[<prev] [next>] [<thread-prev] [thread-next>] [day] [month] [year] [list]
Message-ID: <jkhr2v5zjebxnckmhn3f3dvv5zdzbldkyxbe5kx5m7vzvw6kzi@nrqipygyhlix>
Date: Fri, 20 Dec 2024 11:49:32 +0100
From: Stefano Garzarella <sgarzare@...hat.com>
To: Michal Luczaj <mhal@...x.co>
Cc: Hyunwoo Kim <v4bel@...ori.io>, "David S. Miller" <davem@...emloft.net>,
Eric Dumazet <edumazet@...gle.com>, Jakub Kicinski <kuba@...nel.org>,
Paolo Abeni <pabeni@...hat.com>, Simon Horman <horms@...nel.org>,
Jason Wang <jasowang@...hat.com>, "Michael S. Tsirkin" <mst@...hat.com>,
virtualization@...ts.linux.dev, netdev@...r.kernel.org, qwerty@...ori.io
Subject: Re: [PATCH] vsock/virtio: Fix null-ptr-deref in vsock_stream_has_data
On Thu, Dec 19, 2024 at 05:09:42PM +0100, Michal Luczaj wrote:
>On 12/19/24 16:12, Stefano Garzarella wrote:
>> On Thu, 19 Dec 2024 at 16:05, Michal Luczaj <mhal@...x.co> wrote:
>>>
>>> On 12/19/24 15:48, Stefano Garzarella wrote:
>>>> On Thu, 19 Dec 2024 at 15:36, Michal Luczaj <mhal@...x.co> wrote:
>>>>>
>>>>> On 12/19/24 09:19, Stefano Garzarella wrote:
>>>>>> ...
>>>>>> I think the best thing though is to better understand how to handle
>>>>>> deassign, rather than checking everywhere that it's not null, also
>>>>>> because in some cases (like the one in virtio-vsock), it's also
>>>>>> important that the transport is the same.
>>>>>
>>>>> My vote would be to apply your virtio_transport_recv_pkt() patch *and* make
>>>>> it impossible-by-design to switch ->transport from non-NULL to NULL in
>>>>> vsock_assign_transport().
>>>>
>>>> I don't know if that's enough, in this case the problem is that some
>>>> response packets are intended for a socket, where the transport has
>>>> changed. So whether it's null or assigned but different, it's still a
>>>> problem we have to handle.
>>>>
>>>> So making it impossible for the transport to be null, but allowing it
>>>> to be different (we can't prevent it from changing), doesn't solve the
>>>> problem for us, it only shifts it.
>>>
>>> Got it. I assumed this issue would be solved by `vsk->transport !=
>>> &t->transport` in the critical place(s).
>>>
>>> (Note that BPF doesn't care if transport has changed; BPF just expects to
>>> have _a_ transport.)
>>>
>>>>> If I'm not mistaken, that would require rewriting vsock_assign_transport()

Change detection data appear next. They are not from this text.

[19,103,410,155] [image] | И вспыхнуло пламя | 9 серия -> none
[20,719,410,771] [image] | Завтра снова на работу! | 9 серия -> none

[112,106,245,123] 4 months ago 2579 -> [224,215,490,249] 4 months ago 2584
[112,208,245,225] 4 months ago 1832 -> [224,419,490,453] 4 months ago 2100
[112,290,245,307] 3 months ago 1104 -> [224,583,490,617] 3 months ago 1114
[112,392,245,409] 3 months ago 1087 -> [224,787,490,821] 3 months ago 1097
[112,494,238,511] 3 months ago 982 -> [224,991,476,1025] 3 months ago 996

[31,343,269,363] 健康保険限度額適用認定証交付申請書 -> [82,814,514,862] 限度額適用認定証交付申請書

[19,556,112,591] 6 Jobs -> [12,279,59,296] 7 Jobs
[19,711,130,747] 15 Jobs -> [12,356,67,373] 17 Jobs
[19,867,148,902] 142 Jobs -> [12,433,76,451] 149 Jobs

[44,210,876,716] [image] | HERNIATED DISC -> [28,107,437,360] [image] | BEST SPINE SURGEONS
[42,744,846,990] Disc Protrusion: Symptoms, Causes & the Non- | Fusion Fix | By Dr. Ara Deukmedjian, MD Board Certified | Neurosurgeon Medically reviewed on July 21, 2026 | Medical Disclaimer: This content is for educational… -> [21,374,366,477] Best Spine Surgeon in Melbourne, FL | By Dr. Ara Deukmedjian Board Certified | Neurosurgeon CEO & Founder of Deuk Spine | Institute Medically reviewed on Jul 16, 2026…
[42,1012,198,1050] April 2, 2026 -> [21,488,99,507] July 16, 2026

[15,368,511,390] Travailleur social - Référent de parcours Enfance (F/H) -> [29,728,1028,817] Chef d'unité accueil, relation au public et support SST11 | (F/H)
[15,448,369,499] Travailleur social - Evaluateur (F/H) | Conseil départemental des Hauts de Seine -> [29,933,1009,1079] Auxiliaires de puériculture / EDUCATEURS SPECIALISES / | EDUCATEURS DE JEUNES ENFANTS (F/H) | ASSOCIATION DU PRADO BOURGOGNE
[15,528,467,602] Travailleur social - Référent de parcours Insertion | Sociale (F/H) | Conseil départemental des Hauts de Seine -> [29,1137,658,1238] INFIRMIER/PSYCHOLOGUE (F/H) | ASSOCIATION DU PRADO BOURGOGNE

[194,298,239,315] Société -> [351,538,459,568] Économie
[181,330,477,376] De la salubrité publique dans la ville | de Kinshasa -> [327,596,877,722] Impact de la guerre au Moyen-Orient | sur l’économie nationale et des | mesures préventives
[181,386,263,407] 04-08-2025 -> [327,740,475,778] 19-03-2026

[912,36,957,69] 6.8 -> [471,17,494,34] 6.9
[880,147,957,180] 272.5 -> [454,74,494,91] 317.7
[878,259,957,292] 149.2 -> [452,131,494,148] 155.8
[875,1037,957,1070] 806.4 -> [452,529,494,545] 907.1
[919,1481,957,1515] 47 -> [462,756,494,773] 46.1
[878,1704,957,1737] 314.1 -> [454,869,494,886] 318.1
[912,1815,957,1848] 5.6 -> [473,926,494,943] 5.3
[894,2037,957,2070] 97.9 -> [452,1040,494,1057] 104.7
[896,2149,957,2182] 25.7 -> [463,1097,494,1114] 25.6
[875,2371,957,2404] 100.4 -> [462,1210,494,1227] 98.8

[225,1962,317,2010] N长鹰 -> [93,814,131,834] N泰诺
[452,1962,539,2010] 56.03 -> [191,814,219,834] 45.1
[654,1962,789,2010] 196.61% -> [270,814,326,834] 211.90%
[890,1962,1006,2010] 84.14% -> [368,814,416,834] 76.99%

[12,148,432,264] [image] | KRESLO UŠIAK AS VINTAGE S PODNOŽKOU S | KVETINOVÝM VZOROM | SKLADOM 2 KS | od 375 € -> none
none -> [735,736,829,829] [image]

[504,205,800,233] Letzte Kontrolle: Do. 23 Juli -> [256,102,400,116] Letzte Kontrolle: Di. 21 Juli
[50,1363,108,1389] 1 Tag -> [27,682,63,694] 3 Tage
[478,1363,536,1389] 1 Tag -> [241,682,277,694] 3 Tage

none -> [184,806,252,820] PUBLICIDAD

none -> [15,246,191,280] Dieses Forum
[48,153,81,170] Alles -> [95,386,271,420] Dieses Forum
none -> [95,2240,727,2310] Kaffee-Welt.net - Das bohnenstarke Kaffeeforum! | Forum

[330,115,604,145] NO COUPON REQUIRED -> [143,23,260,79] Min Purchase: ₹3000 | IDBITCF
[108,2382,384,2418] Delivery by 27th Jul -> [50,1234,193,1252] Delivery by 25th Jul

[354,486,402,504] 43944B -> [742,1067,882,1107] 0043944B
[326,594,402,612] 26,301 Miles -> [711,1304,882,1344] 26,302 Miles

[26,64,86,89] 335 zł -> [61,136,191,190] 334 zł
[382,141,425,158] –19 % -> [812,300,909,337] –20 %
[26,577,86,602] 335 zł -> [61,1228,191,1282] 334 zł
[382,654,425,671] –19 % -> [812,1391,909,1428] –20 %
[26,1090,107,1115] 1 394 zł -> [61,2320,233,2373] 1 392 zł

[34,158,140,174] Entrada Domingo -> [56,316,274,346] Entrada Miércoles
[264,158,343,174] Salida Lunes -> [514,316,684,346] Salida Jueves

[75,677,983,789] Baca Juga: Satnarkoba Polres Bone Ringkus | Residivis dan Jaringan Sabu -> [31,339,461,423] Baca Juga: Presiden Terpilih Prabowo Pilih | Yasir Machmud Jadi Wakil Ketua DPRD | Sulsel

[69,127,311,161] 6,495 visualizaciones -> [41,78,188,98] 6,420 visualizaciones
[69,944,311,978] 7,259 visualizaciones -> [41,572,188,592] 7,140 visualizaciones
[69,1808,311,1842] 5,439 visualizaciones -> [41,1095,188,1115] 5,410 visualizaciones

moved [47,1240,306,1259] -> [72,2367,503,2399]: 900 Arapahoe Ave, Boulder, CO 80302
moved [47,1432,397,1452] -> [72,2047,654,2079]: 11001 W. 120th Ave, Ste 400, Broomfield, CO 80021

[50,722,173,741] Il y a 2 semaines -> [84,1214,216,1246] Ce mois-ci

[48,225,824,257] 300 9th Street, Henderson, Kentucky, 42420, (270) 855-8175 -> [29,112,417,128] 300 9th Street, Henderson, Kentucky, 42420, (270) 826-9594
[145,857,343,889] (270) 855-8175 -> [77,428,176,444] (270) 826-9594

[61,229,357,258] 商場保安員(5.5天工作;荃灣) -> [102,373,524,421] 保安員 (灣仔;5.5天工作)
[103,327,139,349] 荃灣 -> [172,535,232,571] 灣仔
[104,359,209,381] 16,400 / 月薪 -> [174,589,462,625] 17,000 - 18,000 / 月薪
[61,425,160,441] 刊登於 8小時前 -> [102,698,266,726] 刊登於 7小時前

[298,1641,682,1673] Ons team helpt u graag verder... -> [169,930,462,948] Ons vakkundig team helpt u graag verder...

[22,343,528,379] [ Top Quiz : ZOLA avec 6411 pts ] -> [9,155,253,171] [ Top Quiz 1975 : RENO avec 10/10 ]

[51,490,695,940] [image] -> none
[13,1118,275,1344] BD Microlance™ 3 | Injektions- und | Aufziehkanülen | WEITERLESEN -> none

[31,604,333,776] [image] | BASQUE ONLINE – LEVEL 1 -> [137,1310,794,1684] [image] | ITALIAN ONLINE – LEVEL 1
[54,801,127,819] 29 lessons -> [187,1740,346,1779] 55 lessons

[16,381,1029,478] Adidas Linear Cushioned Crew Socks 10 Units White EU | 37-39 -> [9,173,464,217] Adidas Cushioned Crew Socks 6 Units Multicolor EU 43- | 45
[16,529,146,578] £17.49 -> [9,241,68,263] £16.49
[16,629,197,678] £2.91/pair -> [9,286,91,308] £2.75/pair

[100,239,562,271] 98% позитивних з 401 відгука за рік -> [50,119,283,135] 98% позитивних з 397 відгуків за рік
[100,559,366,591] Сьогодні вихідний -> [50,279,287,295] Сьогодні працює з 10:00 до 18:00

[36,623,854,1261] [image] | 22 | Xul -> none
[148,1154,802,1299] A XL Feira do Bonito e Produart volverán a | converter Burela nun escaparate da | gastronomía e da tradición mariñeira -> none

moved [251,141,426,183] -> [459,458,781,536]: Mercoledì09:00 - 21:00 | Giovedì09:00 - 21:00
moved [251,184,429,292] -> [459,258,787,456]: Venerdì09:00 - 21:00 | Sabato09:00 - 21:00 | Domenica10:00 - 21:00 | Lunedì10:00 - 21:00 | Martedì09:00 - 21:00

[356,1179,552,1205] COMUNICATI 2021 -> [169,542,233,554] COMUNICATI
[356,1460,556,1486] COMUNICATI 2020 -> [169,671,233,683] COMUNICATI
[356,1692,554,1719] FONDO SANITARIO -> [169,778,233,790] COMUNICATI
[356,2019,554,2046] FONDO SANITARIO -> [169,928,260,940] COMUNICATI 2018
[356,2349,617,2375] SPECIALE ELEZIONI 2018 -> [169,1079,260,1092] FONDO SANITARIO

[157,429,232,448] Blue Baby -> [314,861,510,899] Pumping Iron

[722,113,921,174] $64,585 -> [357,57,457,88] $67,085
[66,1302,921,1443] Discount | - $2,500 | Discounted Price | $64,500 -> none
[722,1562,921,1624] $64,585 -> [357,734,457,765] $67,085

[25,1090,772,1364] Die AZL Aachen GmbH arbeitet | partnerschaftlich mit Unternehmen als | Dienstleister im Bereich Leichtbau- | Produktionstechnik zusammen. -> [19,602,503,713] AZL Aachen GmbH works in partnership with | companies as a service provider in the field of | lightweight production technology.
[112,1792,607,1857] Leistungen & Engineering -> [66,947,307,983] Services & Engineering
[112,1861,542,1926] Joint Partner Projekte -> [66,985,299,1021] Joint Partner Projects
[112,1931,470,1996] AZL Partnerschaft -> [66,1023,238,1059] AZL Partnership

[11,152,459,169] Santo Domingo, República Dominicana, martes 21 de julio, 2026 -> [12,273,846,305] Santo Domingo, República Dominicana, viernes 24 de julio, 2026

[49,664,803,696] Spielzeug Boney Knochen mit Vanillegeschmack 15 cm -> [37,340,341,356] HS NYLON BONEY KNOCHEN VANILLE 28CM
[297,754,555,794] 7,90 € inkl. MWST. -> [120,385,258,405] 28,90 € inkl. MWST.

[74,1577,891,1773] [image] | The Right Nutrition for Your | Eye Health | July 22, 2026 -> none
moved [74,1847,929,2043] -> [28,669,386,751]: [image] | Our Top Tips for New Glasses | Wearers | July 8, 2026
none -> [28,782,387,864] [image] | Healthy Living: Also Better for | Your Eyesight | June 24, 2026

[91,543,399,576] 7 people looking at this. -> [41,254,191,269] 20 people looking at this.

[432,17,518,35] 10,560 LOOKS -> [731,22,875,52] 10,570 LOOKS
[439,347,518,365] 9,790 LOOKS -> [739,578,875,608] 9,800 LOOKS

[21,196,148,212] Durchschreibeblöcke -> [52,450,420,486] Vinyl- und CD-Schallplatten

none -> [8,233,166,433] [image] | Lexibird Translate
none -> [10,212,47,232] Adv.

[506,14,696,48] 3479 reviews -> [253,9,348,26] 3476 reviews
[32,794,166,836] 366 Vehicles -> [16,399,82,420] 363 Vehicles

>>>>> so that a new transport is assigned only once fully initialized, otherwise
>>>>> keep the old one (still unhurt and functional) and return error. Because
>>>>> failing connect() should not change anything under the hood, right?
>>>>>
>>>>
>>>> Nope, connect should be able to change the transport.
>>>>
>>>> Because a user can do an initial connect() that requires a specific
>>>> transport, this one fails maybe because there's no peer with that cid.
>>>> Then the user can redo the connect() to a different cid that requires
>>>> a different transport.
>>>
>>> But the initial connect() failing does not change anything under the hood
>>> (transport should/could stay NULL).
>>
>> Nope, isn't null, it's assigned to a transport, because for example it
>> has to send a packet to connect to the remote CID and wait back for a
>> response that for example says the CID doesn't exist.
>
>Ahh, I think I get it. So the initial connect() passed
>vsock_assign_transport() successfully and then failed deeper in
>vsock_connect(), right? That's fine. Let the socket have a useless
>transport (a valid pointer nevertheless).
Just to be clear, it's not useless, since it's used to make the
connection. We know that it's useless just when we report that the
connection failed, so maybe we should de-assign it when we set
`sock->state = SS_UNCONNECTED`.
>Sure, upcoming connect() can
>assign a new (possibly useless just as well) transport, but there's no
>reason to allow ->transport becoming NULL.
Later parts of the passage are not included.